Search the records for "Mobile". Copy every line where it appears.

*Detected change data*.
- - -

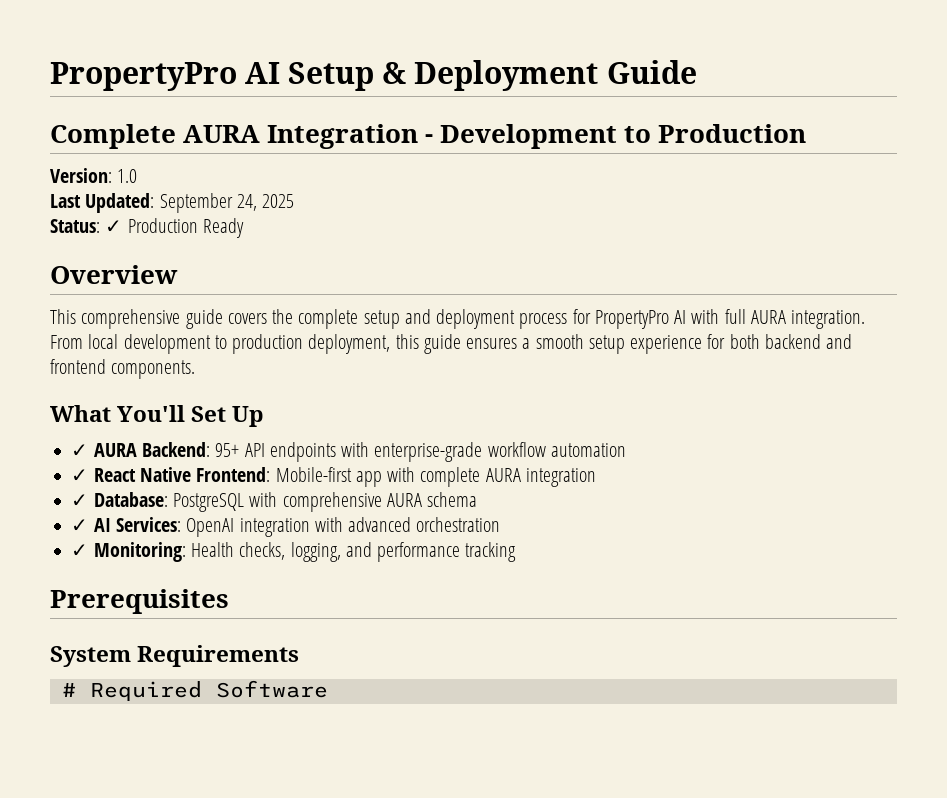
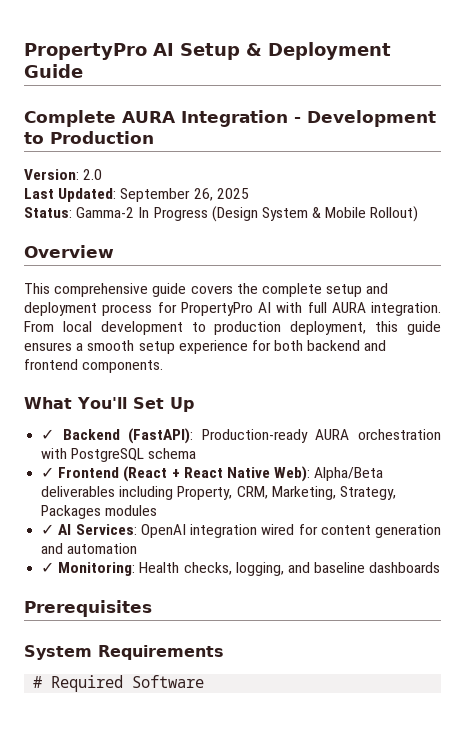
- Version: 1.0
+ Version: 2.0
- Last Updated: September 24, 2025
+ Last Updated: September 26, 2025
- Status: ✓ Production Ready
+ Status: Gamma-2 In Progress (Design System & Mobile Rollout)
- ✓ AURA Backend: 95+ API endpoints with enterprise-grade workflow automation
- ✓ React Native Frontend: Mobile-first app with complete AURA integration
- ✓ Database: PostgreSQL with comprehensive AURA schema
+ ✓ Backend (FastAPI): Production-ready AURA orchestration with PostgreSQL schema
+ ✓ Frontend (React + React Native Web): Alpha/Beta deliverables including Property, CRM, Marketing, Strategy, Packages modules
- ✓ AI Services: OpenAI integration with advanced orchestration
+ ✓ AI Services: OpenAI integration wired for content generation and automation
- ✓ Monitoring: Health checks, logging, and performance tracking
+ ✓ Monitoring: Health checks, logging, and baseline dashboards

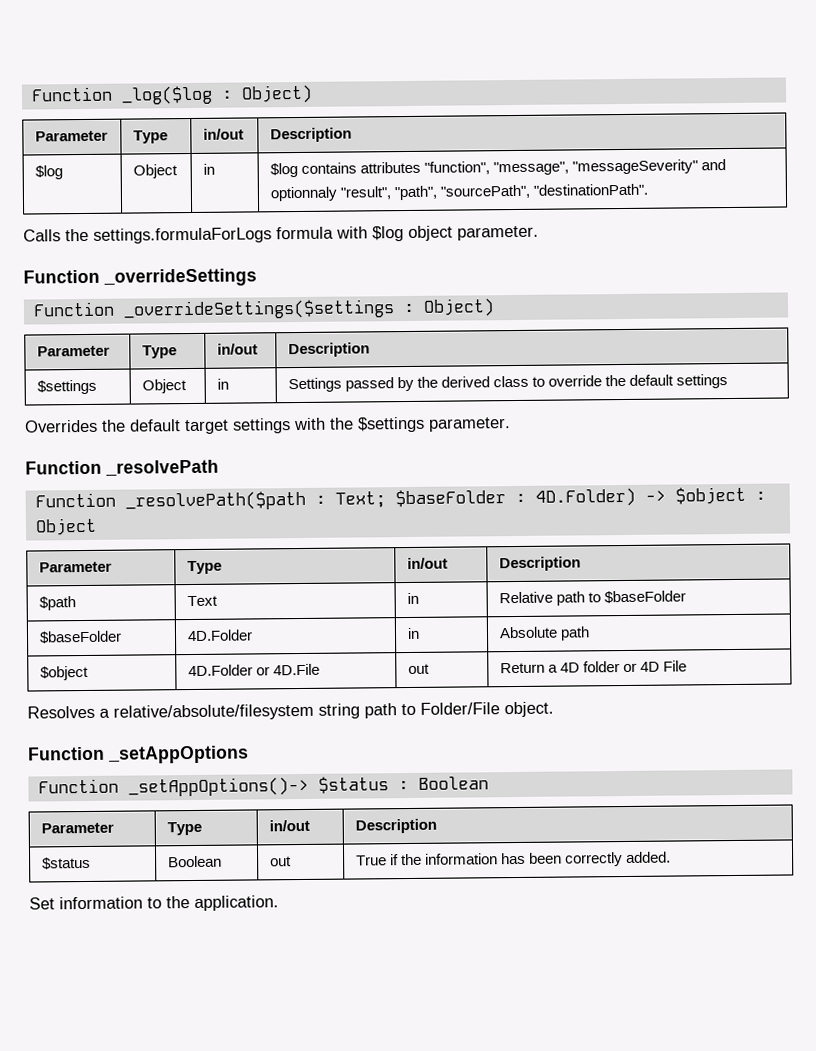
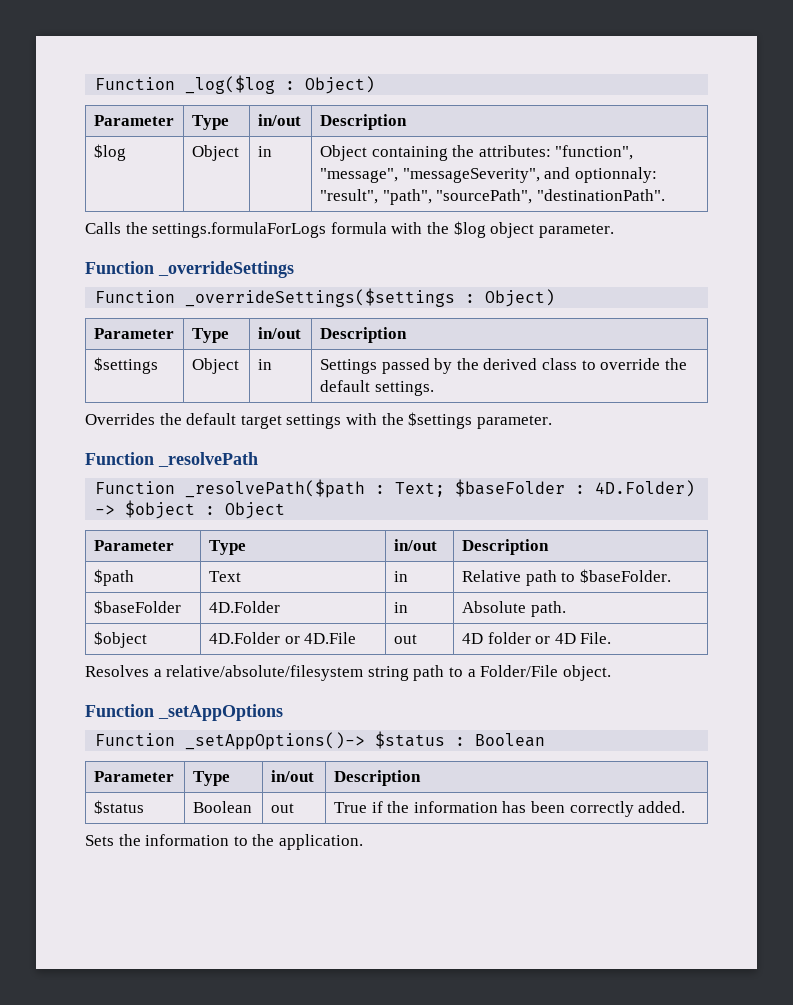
- $log | Object | in | $log contains attributes "function", "message", "messageSeverity" and optionnaly "result", "path", "sourcePath", "destinationPath".
+ $log | Object | in | Object containing the attributes: "function", "message", "messageSeverity", and optionnaly: "result", "path", "sourcePath", "destinationPath".
- Calls the settings.formulaForLogs formula with $log object parameter.
+ Calls the settings.formulaForLogs formula with the $log object parameter.
- $settings | Object | in | Settings passed by the derived class to override the default settings
+ $settings | Object | in | Settings passed by the derived class to override the default settings.
- $path | Text | in | Relative path to $baseFolder
+ $path | Text | in | Relative path to $baseFolder.
- $baseFolder | 4D.Folder | in | Absolute path
+ $baseFolder | 4D.Folder | in | Absolute path.
- $object | 4D.Folder or 4D.File | out | Return a 4D folder or 4D File
+ $object | 4D.Folder or 4D.File | out | 4D folder or 4D File.
- Resolves a relative/absolute/filesystem string path to Folder/File object.
+ Resolves a relative/absolute/filesystem string path to a Folder/File object.
- Set information to the application.
+ Sets the information to the application.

- - -

*RESPONSE BOX*.
+ Status: Gamma-2 In Progress (Design System & Mobile Rollout)
- ✓ React Native Frontend: Mobile-first app with complete AURA integration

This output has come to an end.